The data is to be repeated exactly, with the images removed.

> [Edit difference data]
※ ※ ※
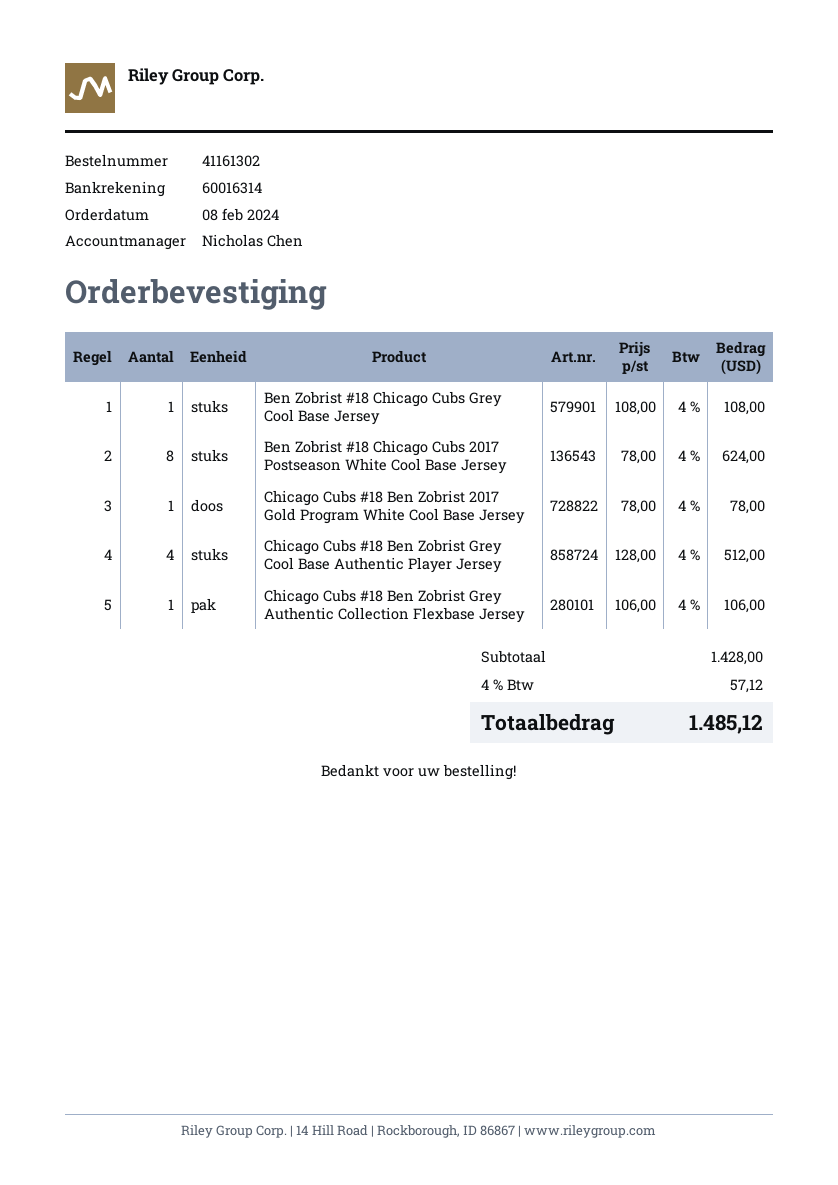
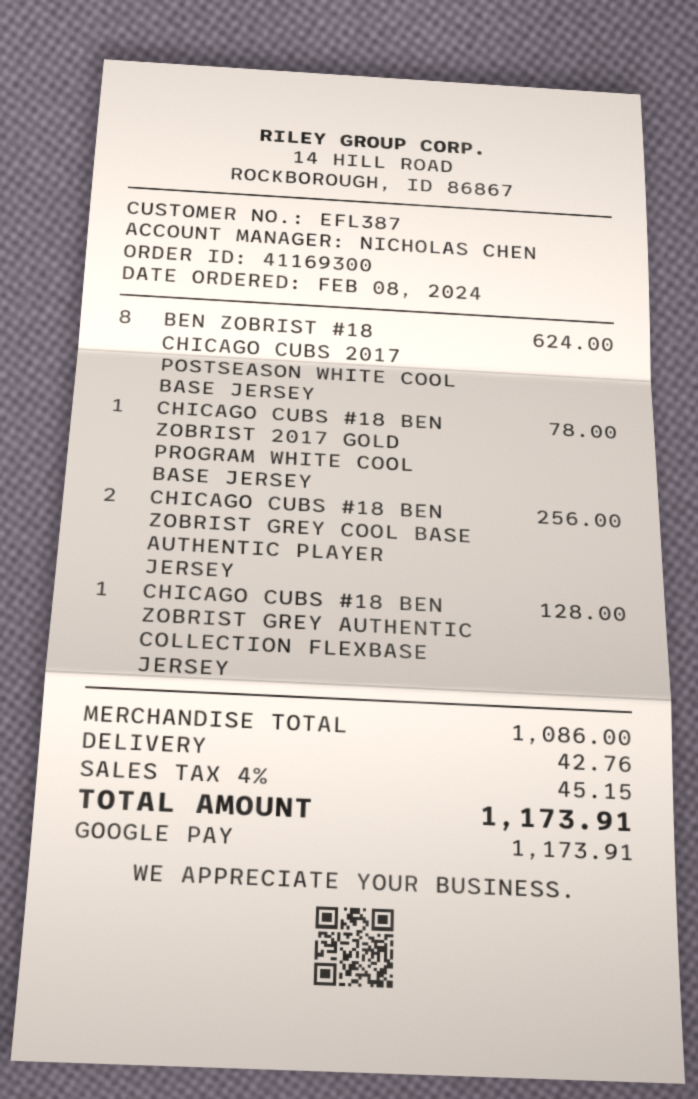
order number: 41161302 -> 41169300
Ben Zobrist #18 Chicago Cubs Grey Cool Base Jersey: 1 for 108.00 -> none
Chicago Cubs #18 Ben Zobrist Grey Cool Base Authentic Player Jersey: 4 for 512.00 -> 2 for 256.00
Chicago Cubs #18 Ben Zobrist Grey Authentic Collection Flexbase Jersey: 1 for 106.00 -> 1 for 128.00
subtotal: 1428.00 -> 1086.00
shipping: none -> 42.76
tax: 4% = 57.12 -> 4% = 45.15
total: 1485.12 -> 1173.91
※ ※ ※
> [ANSWER BELOW]
order number: 41161302 -> 41169300
Ben Zobrist #18 Chicago Cubs Grey Cool Base Jersey: 1 for 108.00 -> none
Chicago Cubs #18 Ben Zobrist Grey Cool Base Authentic Player Jersey: 4 for 512.00 -> 2 for 256.00
Chicago Cubs #18 Ben Zobrist Grey Authentic Collection Flexbase Jersey: 1 for 106.00 -> 1 for 128.00
subtotal: 1428.00 -> 1086.00
shipping: none -> 42.76
tax: 4% = 57.12 -> 4% = 45.15
total: 1485.12 -> 1173.91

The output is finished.